As was said in the Buckman Case cited, supra:

“Opinion evidence in rape cases, like that in other eases, must pertain to matters of scientific knowledge as distinguished from common opinion, or mere abstract speculations. Wharton & Stille’s Medical Jurisprudence, vol. 3 (5th Ed.) par. 543. For example, the question whether or not it i^ould be possible for a well-developed man to ravish a well-developed woman is not a subject for expert opinion. The jury are as competent to answer the question as a physician would be. People v. Benc, 130 Cal. 159, 62 P. 404; State v. Peterson, 110 Iowa, 647, 82 N. W. 329.”

We find no error in the ruling complained of by defendant.

Bill No. 4.

Special counsel for the prosecution made the following statement to the jury during his argument “that all rapists build their defense upon a tissue of lies.”

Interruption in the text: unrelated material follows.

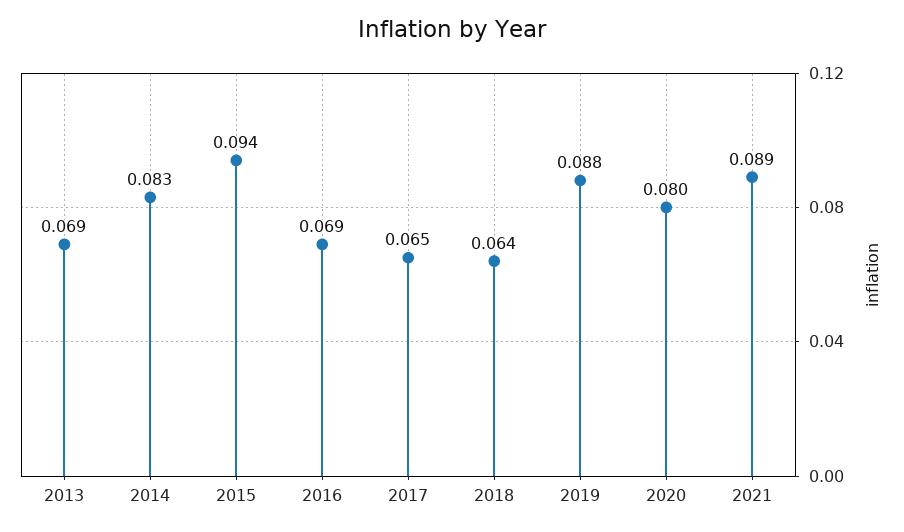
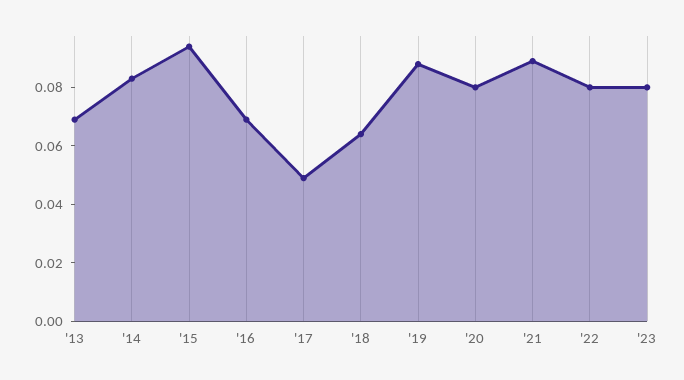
2017: 0.065 -> 0.05
'22: none -> 0.08
'23: none -> 0.08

The statement was objected to as improper, and the trial judge, at the request of counsel for defendant, instructed the jury to disregard the remark made by counsel.

The general rule is that interference of the court at the proper time nullifies the prejudicial effect of an improper statement made by the prosecuting officer during the course of the trial. We see no good reason why the general rule should not be applied in the present case, as we are not convinced that the jury disregarded the instructions of the court and permitted such remarks to influence their verdict. State v. Easley, 118 La. 691, 43 So. 279; State v. Mitchell, 119 La. 374, 44 So. 132; State v. Heidelberg, 120 La. 300, 45 So. 256; State v. Dunn, 161 La. 532, 109 So. 56.

Bill No. 5.

The special prosecutor made the following remark to the jury:

“The accused not being satisfied with committing the crime of rape, he attempts to build *49 his defense around her bleeding body, and, further, in this particular case the accused was caught in the act.”

Counsel for defendant objected to the last part of the above statement, “and, further, in this particular ease the accused was caught in the act,” on the ground that this was not a fact shown by the evidence. He requested the court to instruct the jury to disregard the remarks of special counsel and instruct counsel not to persist. The objection was overruled by the trial judge for the reason that the special prosecutor was arguing his conclusions from the evidence. The jurors, however, were instructed at the time to draw their own conclusions from the evidence before them.